Chegando lá, há uma atmosfera que vai causando certo incômodo, como se a qualquer momento alguma coisa ruim fosse acontecer.

A ideia desse post não é dar spoiler, mas trazer reflexões sobre alguns questionamentos que o próprio personagem faz no filme.

Logo quando recebe o Prêmio Nobel, em seu discurso irônico, Mantovani deixa claro que aquilo não significa a ele muita coisa, que não se passa de um prêmio, dado a alguém, segundo critérios particulares dos jurados.

E quando chega a Salas, tem de lidar com a responsabilidade de ser um jurado na apresentação de artes da cidade.

Como jurado, o escritor enfrenta resistências por que, diferente do que acreditava, não havia liberdade para decidir sobre qual trabalho achava mais original.

Sob o viés da análise artística, há importantes questionamentos no filme.

Uma obra precisa ser reconhecida por um grupo para ser considerada importante?

Acredito que seja importante, em qualquer setor artístico, que os artistas inscrevam as suas obras em editais, que participem de festivais, ou seja, que não deixem passar as oportunidades.

Mas já vi muitas pessoas reclamando de resultados de concursos, querendo de alguma forma ‘invalidar’ o resultado ou questionar os critérios das pessoas que julgam esses trabalhos.

Meu questionamento pessoal é: isso define se uma obra é boa ou não?
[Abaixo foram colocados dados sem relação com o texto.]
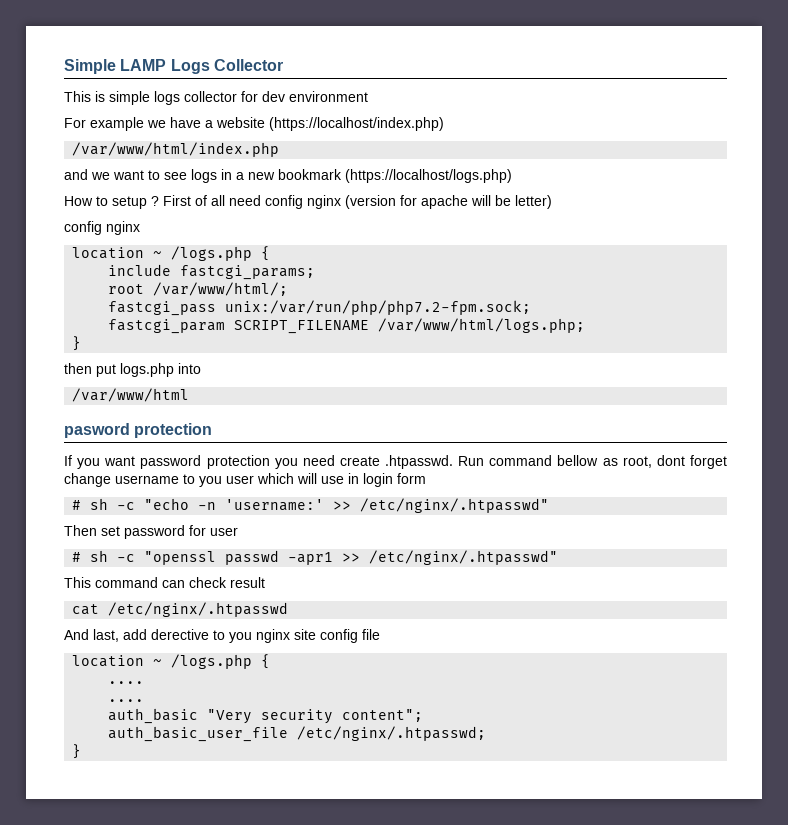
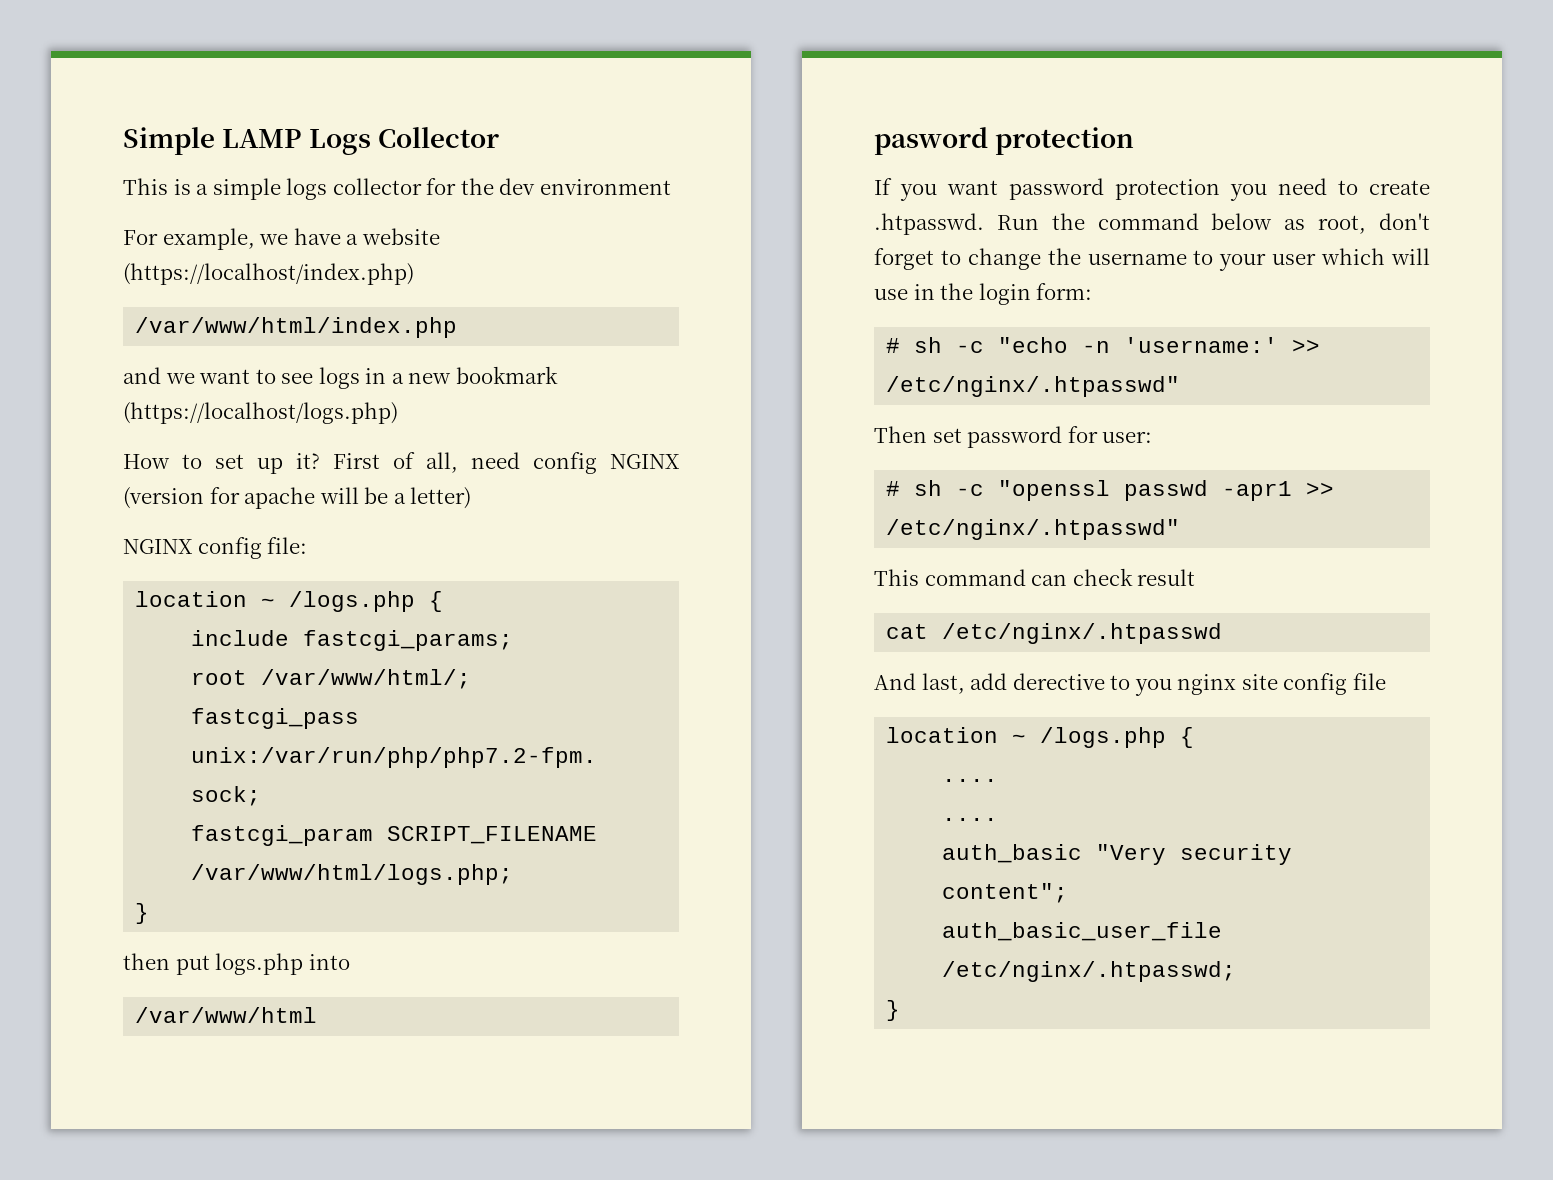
- This is simple logs collector for dev environment
+ This is a simple logs collector for the dev environment
- For example we have a website (https://localhost/index.php)
+ For example, we have a website (https://localhost/index.php)
- How to setup ?
+ How to set up it?
- First of all need config nginx (version for apache will be letter)
- config nginx
+ First of all, need config NGINX (version for apache will be a letter)
+ NGINX config file:
- If you want password protection you need create .htpasswd. Run command bellow as root, dont forget change username to you user which will use in login form
+ If you want password protection you need to create .htpasswd. Run the command below as root, don't forget to change the username to your user which will use in the login form:
- Then set password for user
+ Then set password for user:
Até mesmo porque são milhares de artistas que participam desses editais e são milhares os excelentes trabalhos apresentados.
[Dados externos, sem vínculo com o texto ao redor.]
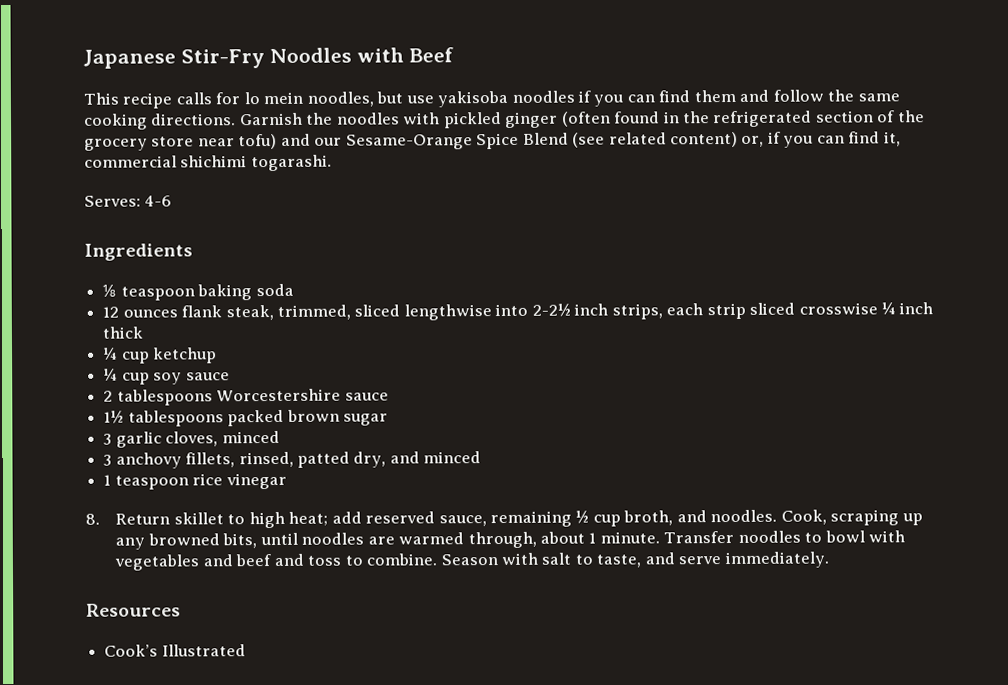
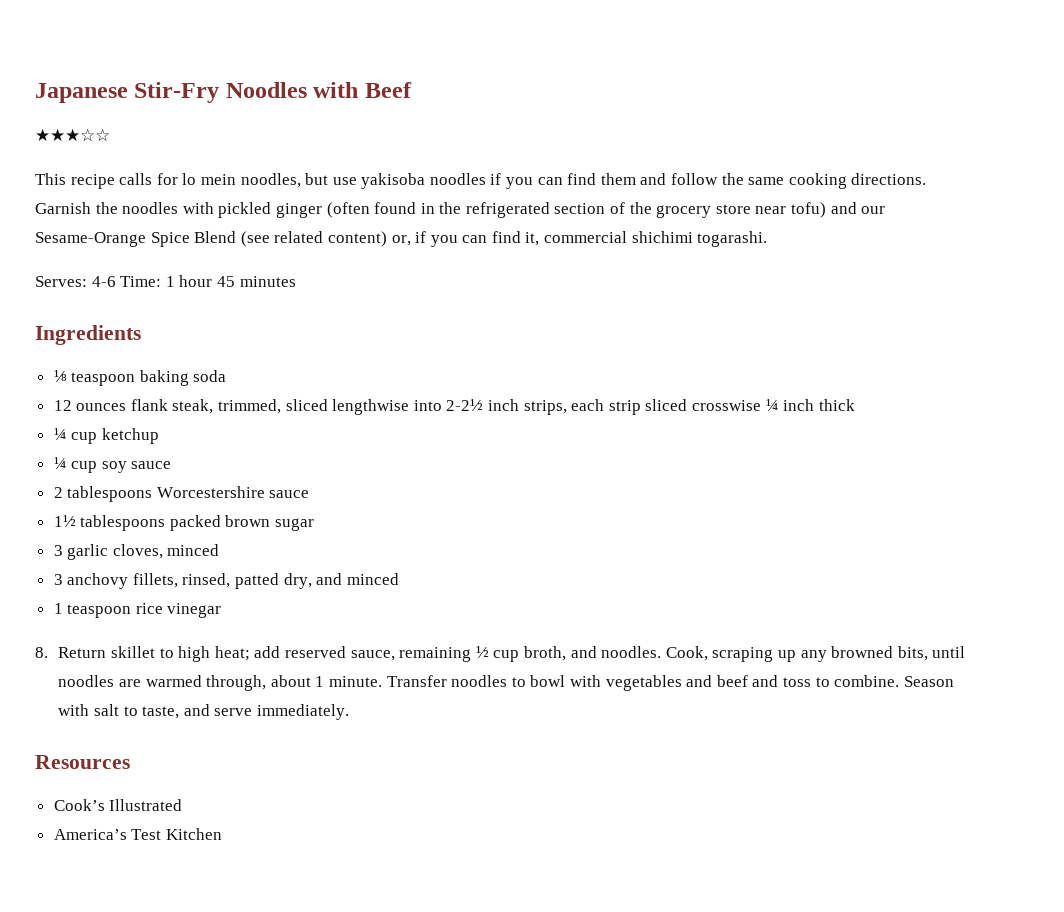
+ ★★★☆☆
- Serves: 4-6
+ Serves: 4-6 Time: 1 hour 45 minutes
+ America’s Test Kitchen

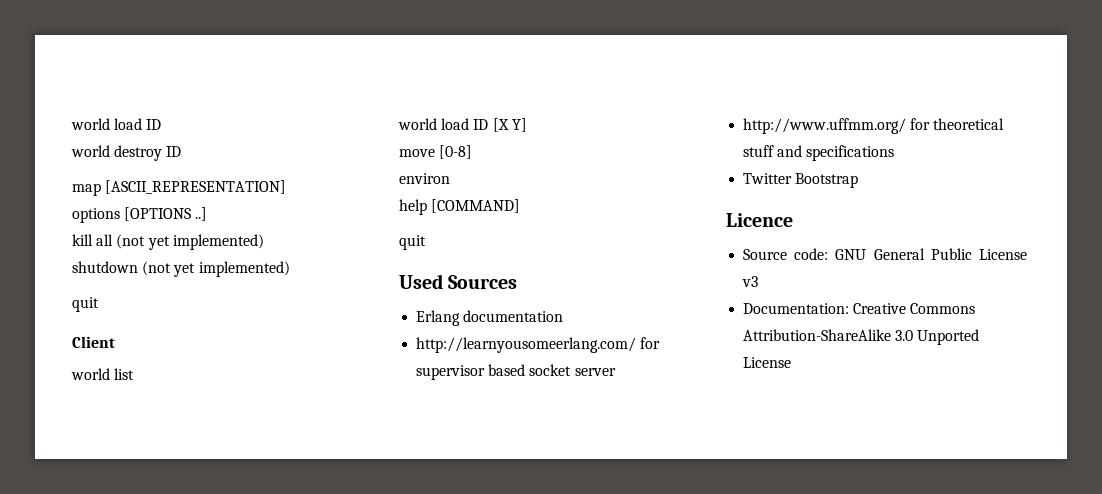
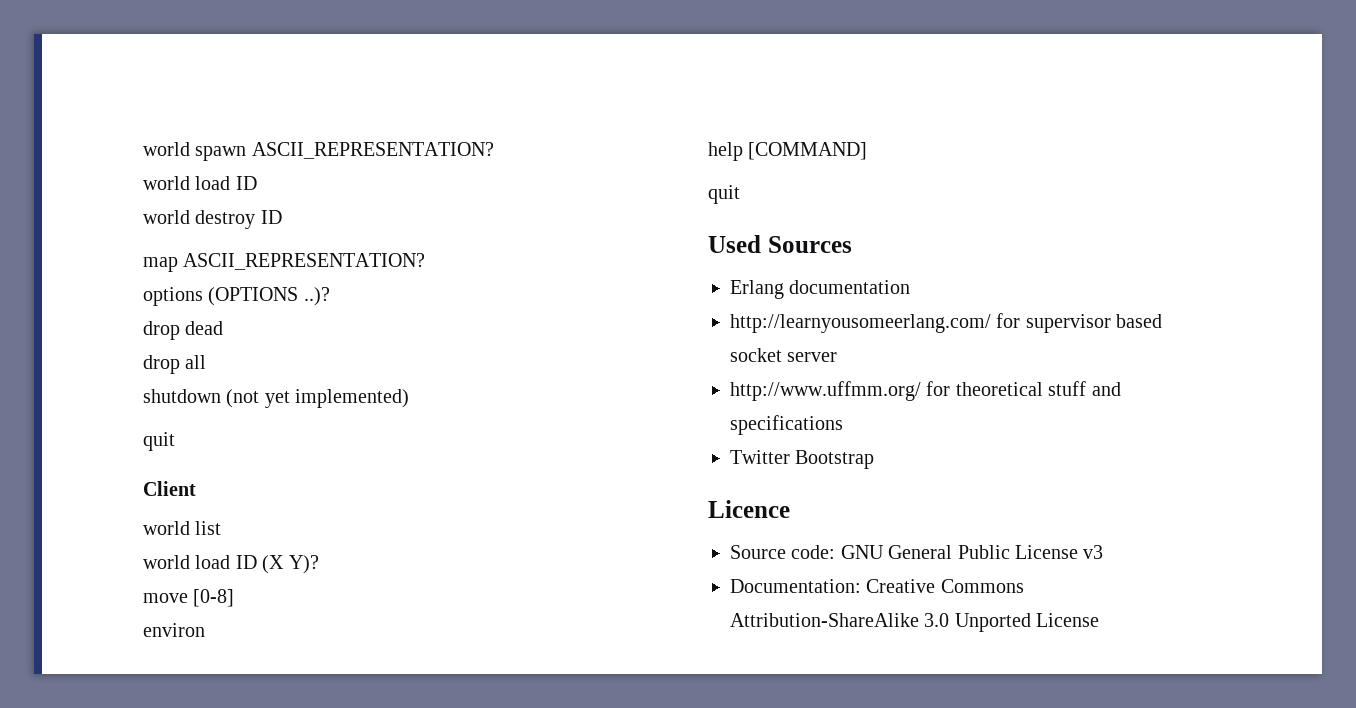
+ world spawn ASCII_REPRESENTATION?
- map [ASCII_REPRESENTATION]
+ map ASCII_REPRESENTATION?
- options [OPTIONS ..]
- kill all (not yet implemented)
+ options (OPTIONS ..)?
+ drop dead
+ drop all
- world load ID [X Y]
+ world load ID (X Y)?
No caso de um escritor, é claro que deseja ser lido, ter a obra reconhecida pelo público, mas se isso não ocorrer, como ele ou o seu ego anseiam, isso muda em alguma coisa a razão de sua obra e o que significa em grau particular?

Mantovani representa, a meu ver, o ser artista de forma genuína, porque ainda que reconhecido mundialmente, ele sabia bem diferenciar o que eram holofotes do que era reconhecimento real e genuíno.

O pacto do artista precisa ser dele com ele mesmo.

Se não reconhecem a sua obra, você deixará de produzi-la?

Você deseja a validação por quê?

O que é mais importante: a sua arte em sua forma mais genuína ou aquilo que supõem sobre ela?